Exercise details - The line containing "vengeful-spirit | matches: 78487 -> 78087" marks the end: quote every line from the start of the records below through it, word for word.

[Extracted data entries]
- - -

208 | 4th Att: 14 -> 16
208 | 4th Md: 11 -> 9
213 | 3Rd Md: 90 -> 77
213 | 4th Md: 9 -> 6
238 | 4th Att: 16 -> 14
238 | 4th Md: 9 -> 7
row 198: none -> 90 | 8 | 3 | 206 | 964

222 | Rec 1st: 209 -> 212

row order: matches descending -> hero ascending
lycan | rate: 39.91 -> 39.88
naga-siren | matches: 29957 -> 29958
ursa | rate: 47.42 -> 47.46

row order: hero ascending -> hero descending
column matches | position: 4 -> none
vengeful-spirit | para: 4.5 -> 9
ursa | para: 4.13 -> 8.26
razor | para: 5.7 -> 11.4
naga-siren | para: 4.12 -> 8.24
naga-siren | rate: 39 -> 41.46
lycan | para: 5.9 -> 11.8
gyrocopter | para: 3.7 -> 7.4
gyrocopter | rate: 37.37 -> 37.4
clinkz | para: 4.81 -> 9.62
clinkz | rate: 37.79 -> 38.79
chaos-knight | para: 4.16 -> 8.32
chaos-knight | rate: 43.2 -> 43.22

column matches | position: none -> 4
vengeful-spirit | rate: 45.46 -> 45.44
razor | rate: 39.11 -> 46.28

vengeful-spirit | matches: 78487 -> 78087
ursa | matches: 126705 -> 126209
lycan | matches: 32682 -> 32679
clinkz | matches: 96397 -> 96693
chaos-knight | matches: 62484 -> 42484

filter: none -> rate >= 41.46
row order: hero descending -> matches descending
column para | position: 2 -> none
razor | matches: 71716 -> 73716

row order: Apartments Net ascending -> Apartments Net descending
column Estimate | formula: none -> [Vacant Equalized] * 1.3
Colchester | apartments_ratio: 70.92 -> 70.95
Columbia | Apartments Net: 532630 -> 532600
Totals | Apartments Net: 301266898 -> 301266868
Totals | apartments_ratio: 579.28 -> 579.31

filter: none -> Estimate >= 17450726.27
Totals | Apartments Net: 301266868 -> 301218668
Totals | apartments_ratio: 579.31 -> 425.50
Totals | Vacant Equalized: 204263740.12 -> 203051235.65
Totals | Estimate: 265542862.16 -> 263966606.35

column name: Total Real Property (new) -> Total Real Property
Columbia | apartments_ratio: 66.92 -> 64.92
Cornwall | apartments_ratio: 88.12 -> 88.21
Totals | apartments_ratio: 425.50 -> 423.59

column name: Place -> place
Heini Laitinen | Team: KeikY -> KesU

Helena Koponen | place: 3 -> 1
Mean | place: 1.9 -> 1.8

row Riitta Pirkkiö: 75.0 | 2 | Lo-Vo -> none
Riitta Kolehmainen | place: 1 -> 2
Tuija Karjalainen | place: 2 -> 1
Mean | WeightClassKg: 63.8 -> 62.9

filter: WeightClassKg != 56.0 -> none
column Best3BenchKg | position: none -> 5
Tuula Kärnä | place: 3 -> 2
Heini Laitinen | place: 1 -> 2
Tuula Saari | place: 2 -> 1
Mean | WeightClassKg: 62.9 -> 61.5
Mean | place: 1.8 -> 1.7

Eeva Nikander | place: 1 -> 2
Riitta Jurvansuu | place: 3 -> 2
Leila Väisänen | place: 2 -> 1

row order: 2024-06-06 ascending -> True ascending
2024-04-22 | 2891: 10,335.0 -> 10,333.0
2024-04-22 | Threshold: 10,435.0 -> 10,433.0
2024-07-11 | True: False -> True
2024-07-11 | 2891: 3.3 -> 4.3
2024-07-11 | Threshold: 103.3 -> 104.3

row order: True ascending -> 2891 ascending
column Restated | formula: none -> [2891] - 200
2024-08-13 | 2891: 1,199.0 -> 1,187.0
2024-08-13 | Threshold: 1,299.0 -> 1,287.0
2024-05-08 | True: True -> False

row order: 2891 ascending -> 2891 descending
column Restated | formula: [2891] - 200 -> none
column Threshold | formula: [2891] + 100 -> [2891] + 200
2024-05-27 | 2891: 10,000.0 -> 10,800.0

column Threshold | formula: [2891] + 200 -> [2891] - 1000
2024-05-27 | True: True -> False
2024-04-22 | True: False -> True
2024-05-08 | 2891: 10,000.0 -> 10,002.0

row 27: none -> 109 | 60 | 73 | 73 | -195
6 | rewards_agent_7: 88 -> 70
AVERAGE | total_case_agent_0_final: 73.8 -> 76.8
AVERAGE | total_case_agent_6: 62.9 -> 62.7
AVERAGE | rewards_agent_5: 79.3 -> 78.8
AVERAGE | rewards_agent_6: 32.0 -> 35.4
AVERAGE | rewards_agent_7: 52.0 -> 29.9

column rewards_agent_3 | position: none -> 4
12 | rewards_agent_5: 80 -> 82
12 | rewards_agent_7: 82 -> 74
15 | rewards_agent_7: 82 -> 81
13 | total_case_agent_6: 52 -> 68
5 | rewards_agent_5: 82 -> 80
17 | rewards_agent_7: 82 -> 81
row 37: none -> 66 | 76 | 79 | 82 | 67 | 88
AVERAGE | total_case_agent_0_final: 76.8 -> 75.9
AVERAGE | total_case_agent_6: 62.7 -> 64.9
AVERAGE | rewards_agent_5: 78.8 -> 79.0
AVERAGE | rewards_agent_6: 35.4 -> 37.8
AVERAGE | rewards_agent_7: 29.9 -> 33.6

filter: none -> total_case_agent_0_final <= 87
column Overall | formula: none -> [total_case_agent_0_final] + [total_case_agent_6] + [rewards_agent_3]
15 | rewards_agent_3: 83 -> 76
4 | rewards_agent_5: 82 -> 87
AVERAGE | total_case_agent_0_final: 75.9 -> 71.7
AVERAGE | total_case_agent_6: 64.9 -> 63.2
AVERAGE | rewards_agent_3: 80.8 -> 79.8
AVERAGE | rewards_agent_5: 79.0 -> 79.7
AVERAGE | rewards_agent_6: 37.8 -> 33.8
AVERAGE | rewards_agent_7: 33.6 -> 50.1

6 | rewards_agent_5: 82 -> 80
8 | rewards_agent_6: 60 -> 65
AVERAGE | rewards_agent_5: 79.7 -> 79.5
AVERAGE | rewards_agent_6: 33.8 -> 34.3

- - -

Solution -
208 | 4th Att: 14 -> 16
208 | 4th Md: 11 -> 9
213 | 3Rd Md: 90 -> 77
213 | 4th Md: 9 -> 6
238 | 4th Att: 16 -> 14
238 | 4th Md: 9 -> 7
row 198: none -> 90 | 8 | 3 | 206 | 964

222 | Rec 1st: 209 -> 212

row order: matches descending -> hero ascending
lycan | rate: 39.91 -> 39.88
naga-siren | matches: 29957 -> 29958
ursa | rate: 47.42 -> 47.46

row order: hero ascending -> hero descending
column matches | position: 4 -> none
vengeful-spirit | para: 4.5 -> 9
ursa | para: 4.13 -> 8.26
razor | para: 5.7 -> 11.4
naga-siren | para: 4.12 -> 8.24
naga-siren | rate: 39 -> 41.46
lycan | para: 5.9 -> 11.8
gyrocopter | para: 3.7 -> 7.4
gyrocopter | rate: 37.37 -> 37.4
clinkz | para: 4.81 -> 9.62
clinkz | rate: 37.79 -> 38.79
chaos-knight | para: 4.16 -> 8.32
chaos-knight | rate: 43.2 -> 43.22

column matches | position: none -> 4
vengeful-spirit | rate: 45.46 -> 45.44
razor | rate: 39.11 -> 46.28

vengeful-spirit | matches: 78487 -> 78087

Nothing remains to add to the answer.